Can Persons With Decompensated Cirrhosis Be Treated for HCV?

Brief Summary:
Below are two studies reported at Dallas on this important and controversial question. The first study discussed below looks at treating individuals who appear more advanced in disease stage as they are on waiting lists for transplants. Less than half of the patients screened for the study met the criteria. The rate of adverse events were high: in 15 individuals, there were 23 complications and 20 were severe (thrombocytopenia & leucopenia were most common). One patient died from a fatal complication. But individuals were capable of a virologic response. The second study below looks at individuals who appear not to be as progressed in their liver disease and the investigator also saw a viral response, but the complications and side effects were not as severe. Investigators in this study used an increasing dosing approach to try for tolerability. Achieving RNA clearance appeared to be related to the ability to achieve full dosing for at least 3 months preferably for 6 months. Of the 4 patients, for whom data is available so far, able to achieve SVR prior to transplant they remain RNA- after transplant.

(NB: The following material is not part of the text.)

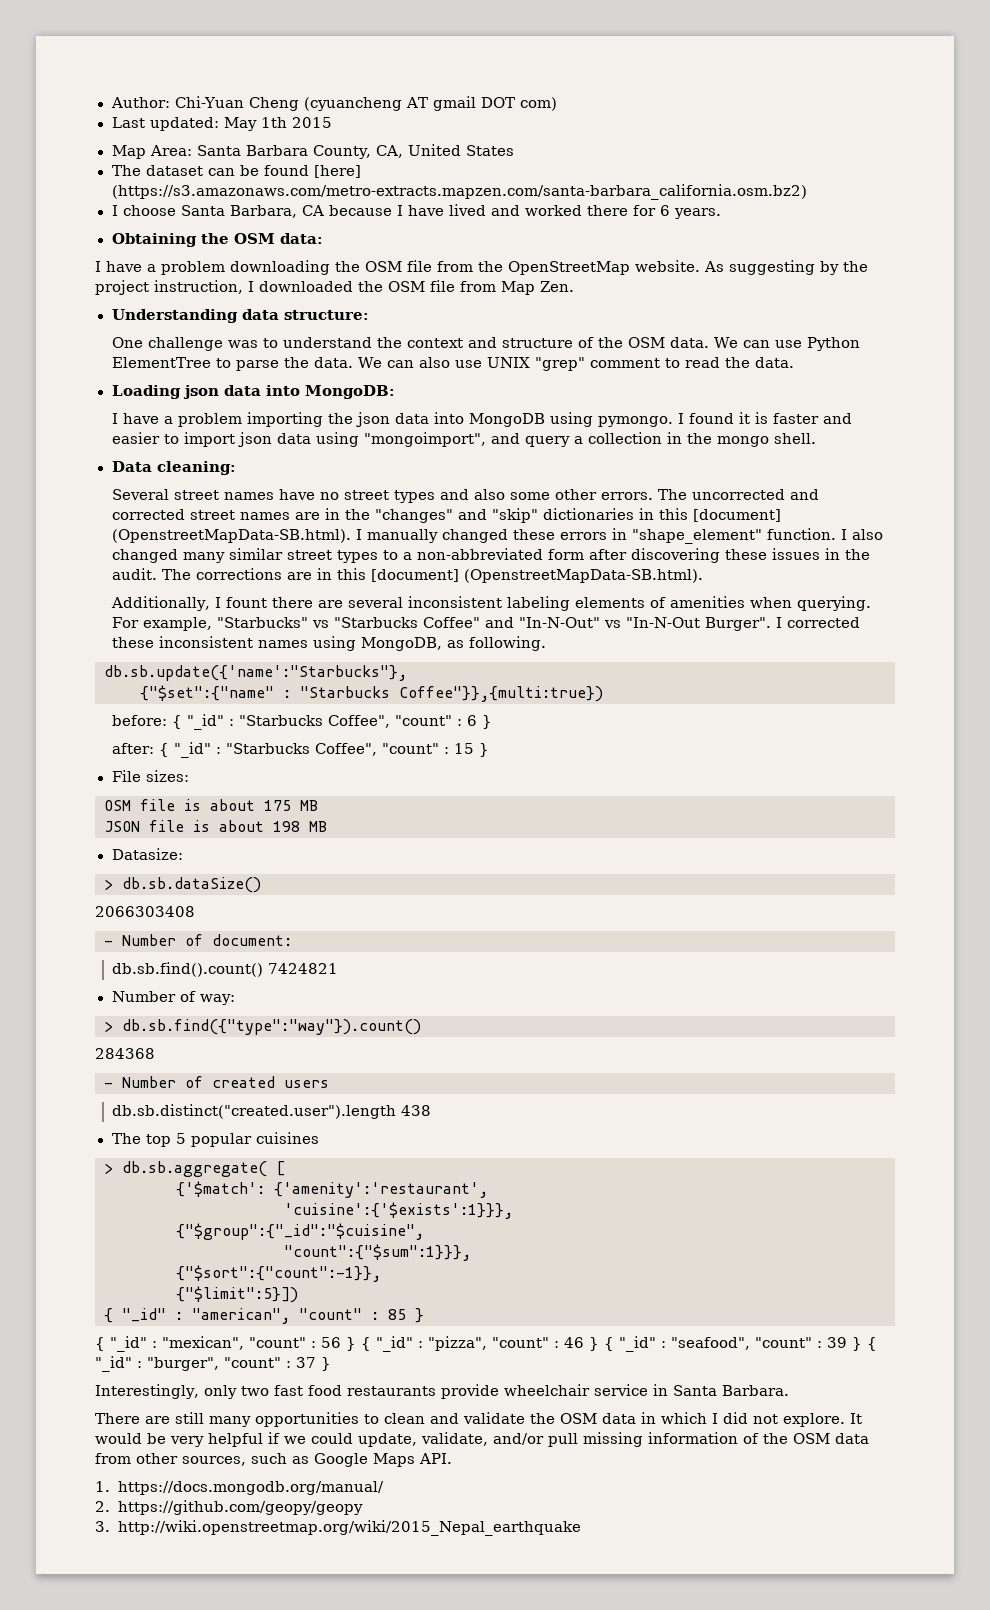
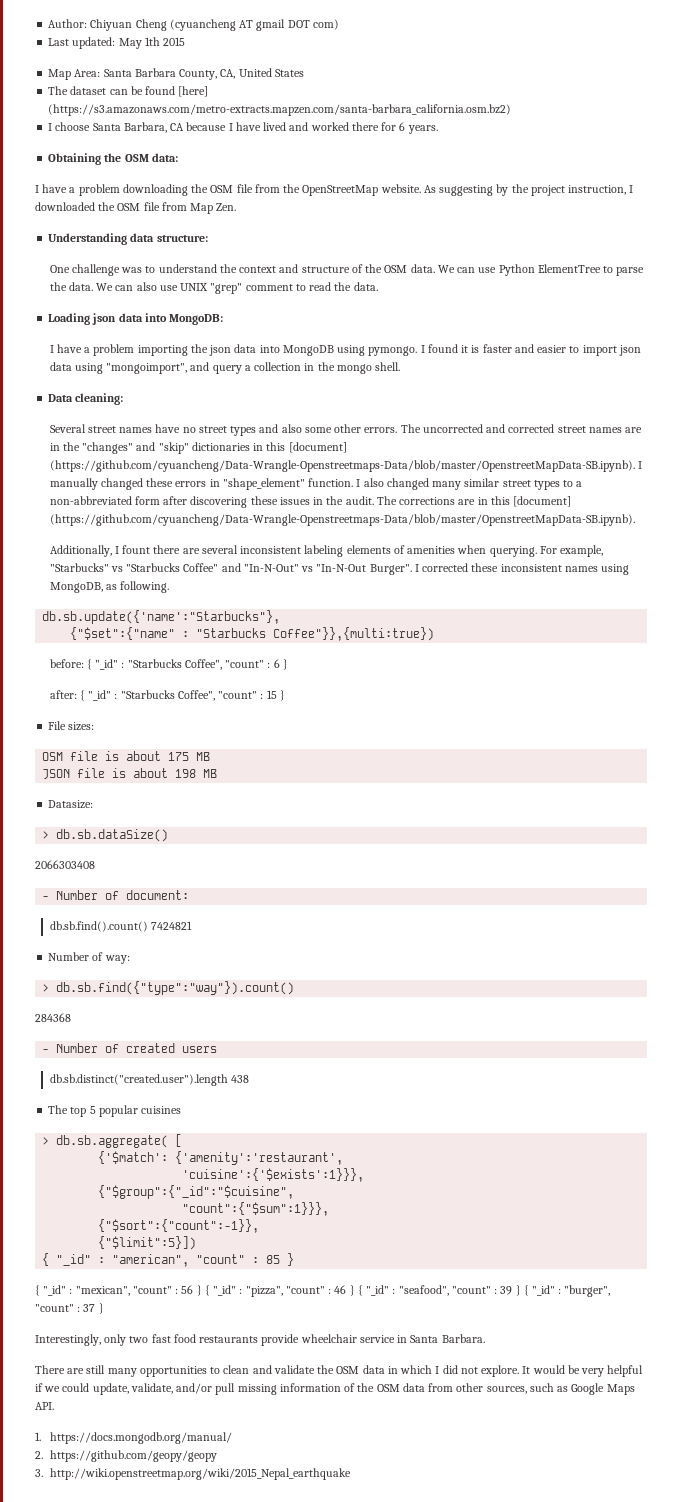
[174,96,245,108] Chi-Yuan -> [90,19,133,31] Chiyuan
[112,529,352,543] (OpenstreetMapData-SB.html). -> [49,460,635,472] (https://github.com/cyuancheng/Data-Wrangle-Openstreetmaps-Data/blob/master/OpenstreetMapData-SB.ipynb).
[464,569,704,583] (OpenstreetMapData-SB.html). -> [49,514,635,526] (https://github.com/cyuancheng/Data-Wrangle-Openstreetmaps-Data/blob/master/OpenstreetMapData-SB.ipynb).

A Pilot Study of the tolerability and efficacy of antiviral therapy in patients awaiting liver transplantation for Hepatitis C
     Gregory Iverson, Univ of Colorado Health Science Ctr, Denverr, CO; Thomas Trouillot, James Trottier, Justin Skilbred, UCSHC, Denver, CO; Arthur Halprin, Carol McKinley, Univ of Colorado Health Science Center, Denver, CO; Barbara Fey, Cathy Ray, James Epp, UCSHC, Denver, CO

Patients were recruited from the waiting lists at 5 hospital centers: Baylor University Med Ctr in Dallas; Mayo Clinic in Rochester, Minn; Mt Sinai Med Ctr in NYC; Univ of Cal, SF; Univ of Nebraska, Omaha.

The purpose of the study was to determine whether pretransplant antiviral therapy is practical by studying the tolerability and efficacy of interferon a2b (IFN) with or without ribivarin (RBV), in patients with decompensated hepatitis C awaiting transplants. So, this group of patients is likely to be more advanced in their disease stage than the group in the next study.

Patients had to be on the active waiting list at one of these centers with a status 2b (Child-Pugh class C). They had to be at or near the top of the list so the transplant was imminent. They had to have HCV-RNA positive by PCR and no antiviral therapy within the last 12 weeks prior to enrollment in this study.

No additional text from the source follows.